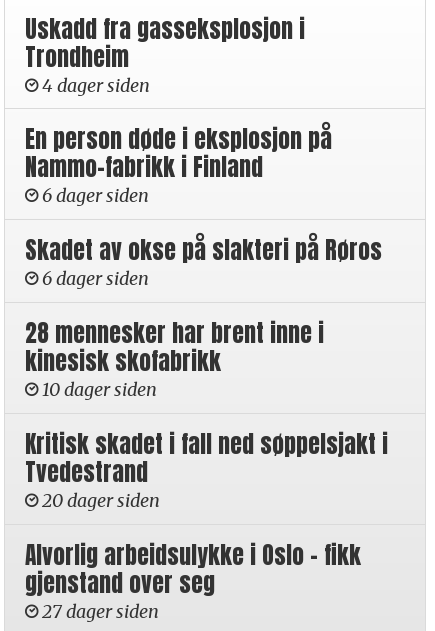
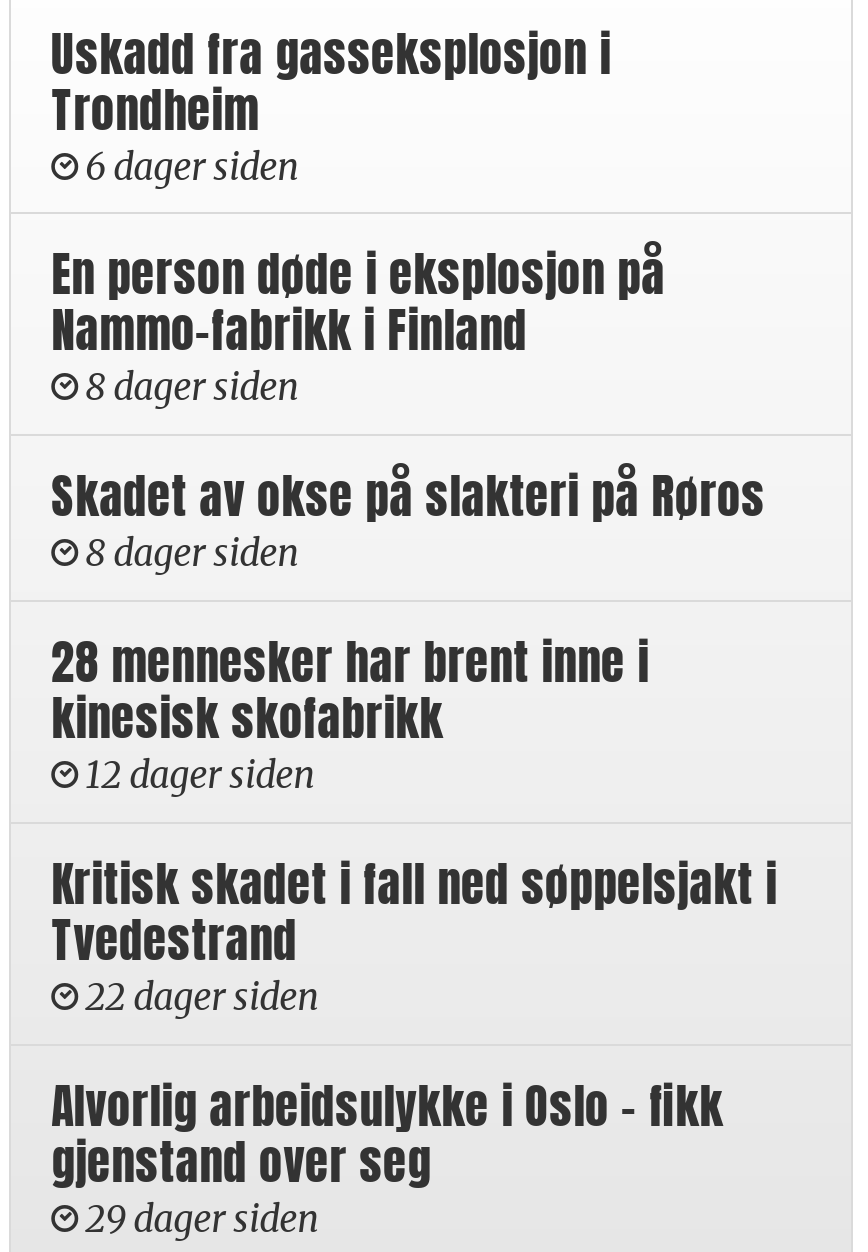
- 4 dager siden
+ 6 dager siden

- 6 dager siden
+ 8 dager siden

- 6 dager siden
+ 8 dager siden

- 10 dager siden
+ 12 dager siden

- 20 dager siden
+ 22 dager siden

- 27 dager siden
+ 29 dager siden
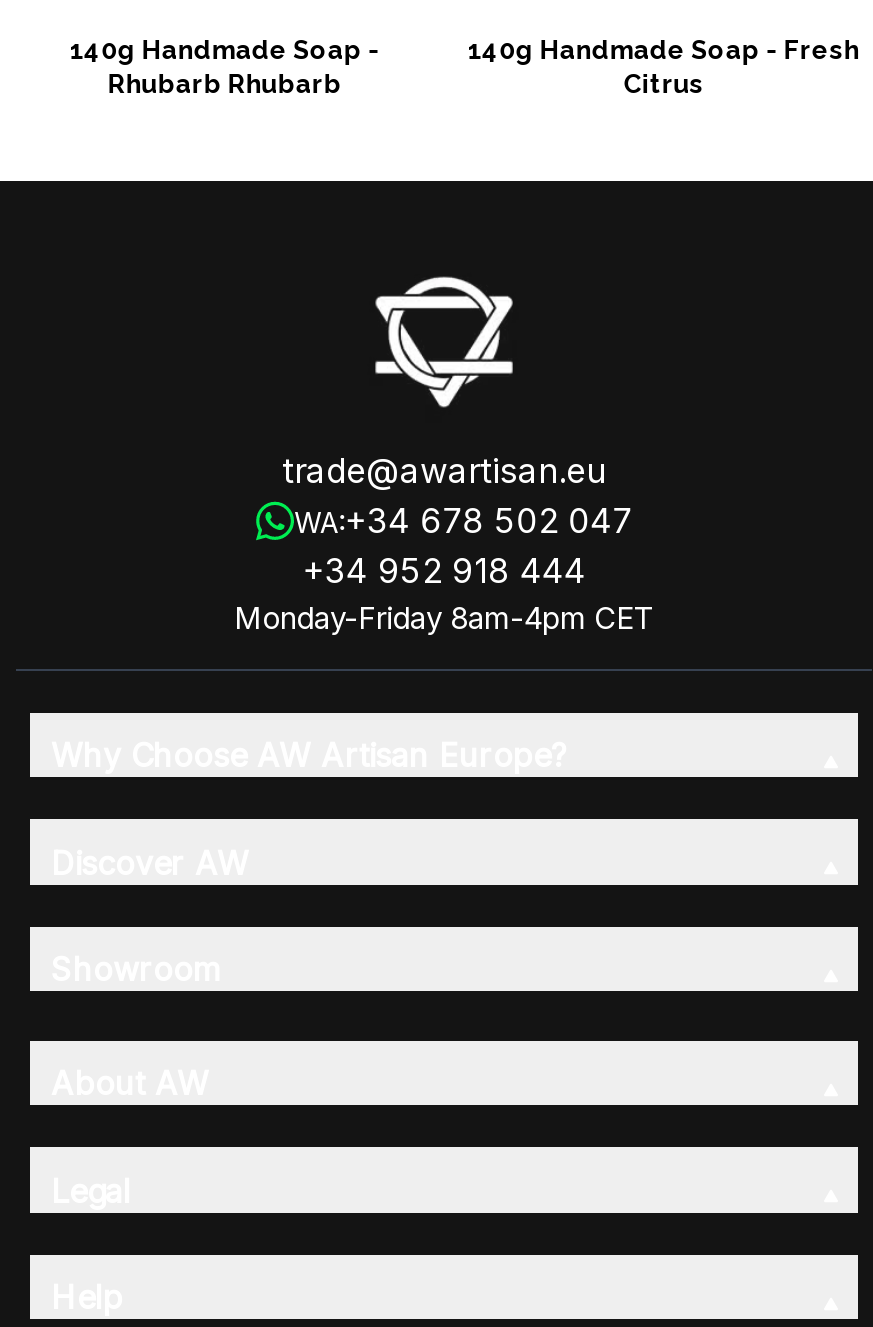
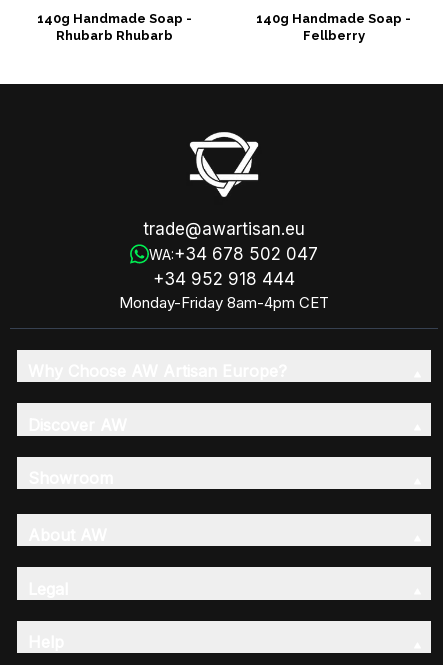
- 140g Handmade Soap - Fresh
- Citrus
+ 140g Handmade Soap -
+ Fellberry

▶ WORK ORDER
Extract only the lines from the line containing "- 10 dager siden" through the final line of the records; keep both ends and drop every picture.

▶ OUTPUT OF THE TASK
- 10 dager siden
+ 12 dager siden

- 20 dager siden
+ 22 dager siden

- 27 dager siden
+ 29 dager siden
- 140g Handmade Soap - Fresh
- Citrus
+ 140g Handmade Soap -
+ Fellberry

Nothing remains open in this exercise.